Ivan Kryven, Susanna Röblitz, Christof Schütte

Abstract

The chemical master equation is the fundamental equation of stochastic chemical kinetics. This differential-difference equation describes temporal evolution of the probability density function for states of a chemical system. A state of the system, usually encoded as a vector, represents the number of entities or copy numbers of interacting species, which are changing according to a list of possible reactions. It is often the case, especially when the state vector is high-dimensional, that the number of possible states the system may occupy is too large to be handled computationally. One way to get around this problem is to consider only those states that are associated with probabilities that are greater than a certain threshold level. We introduce an algorithm that significantly reduces computational resources and is especially powerful when dealing with multi-modal distributions. The algorithm is built according to two key principles. Firstly, when performing time integration, the algorithm keeps track of the subset of states with significant probabilities (essential support). Secondly, the probability distribution that solves the equation is parametrised with a small number of coefficients using collocation on Gaussian radial basis functions. The system of basis functions is chosen in such a way that the solution is approximated only on the essential support instead of the whole state space.
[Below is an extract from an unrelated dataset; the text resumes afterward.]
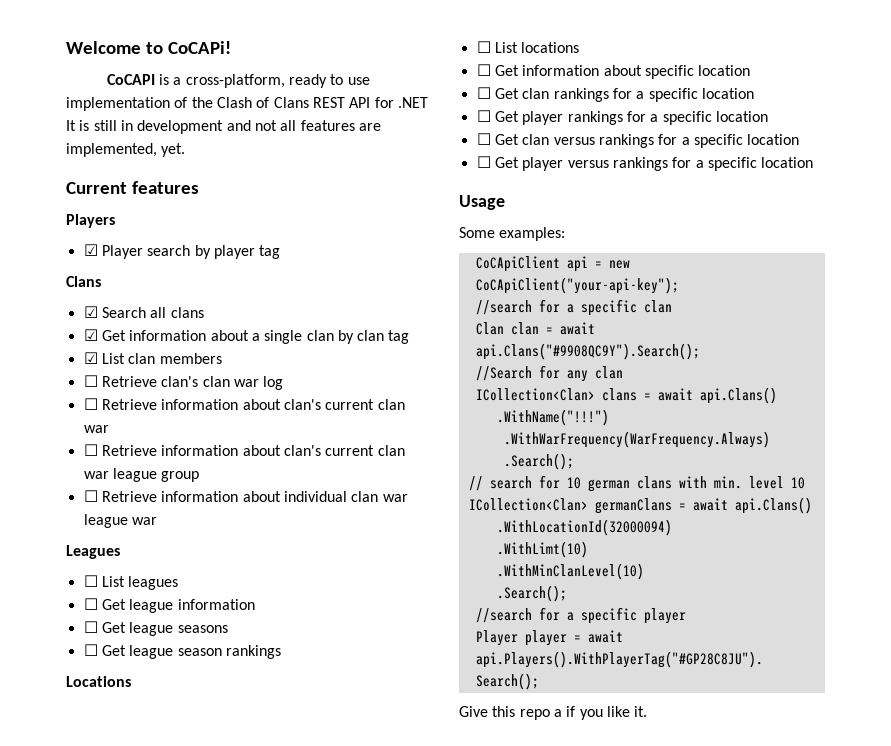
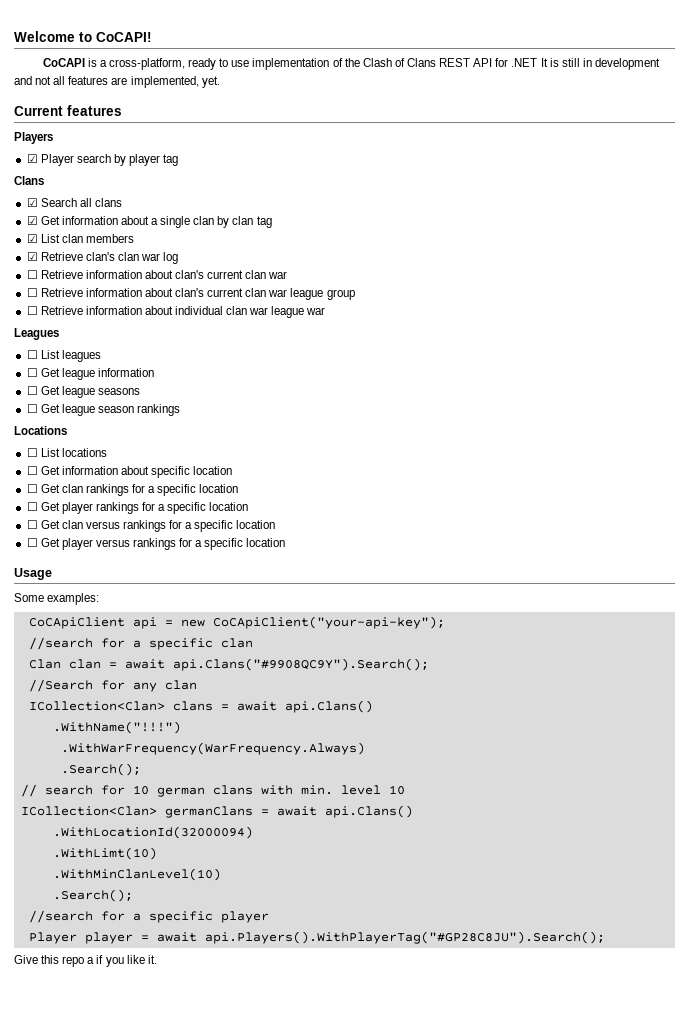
[167,41,231,54] CoCAPi! -> [96,32,152,42] CoCAPI!
[83,375,98,387] ☐ -> [26,252,38,261] ☑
In order to demonstrate the effectiveness of the method, we consider four application examples: a) the self-regulating gene model, b) the 2-dimensional bistable toggle switch, c) a generalisation of the bistable switch to a 3-dimensional tristable problem, and d) a 3-dimensional cell differentiation model that, depending on parameter values, may operate in bistable or tristable modes. In all multidimensional examples the manifold containing the system states with significant probabilities undergoes drastic transformations over time. This fact makes the examples especially challenging for numerical methods. The proposed method is a new numerical approach permitting to approximately solve a wide range of problems that have been hard to tackle until now. A full representation of multi-dimensional distributions is recovered. The method is especially attractive when dealing with models that yield solutions of a complex structure, for instance, featuring multi-stability.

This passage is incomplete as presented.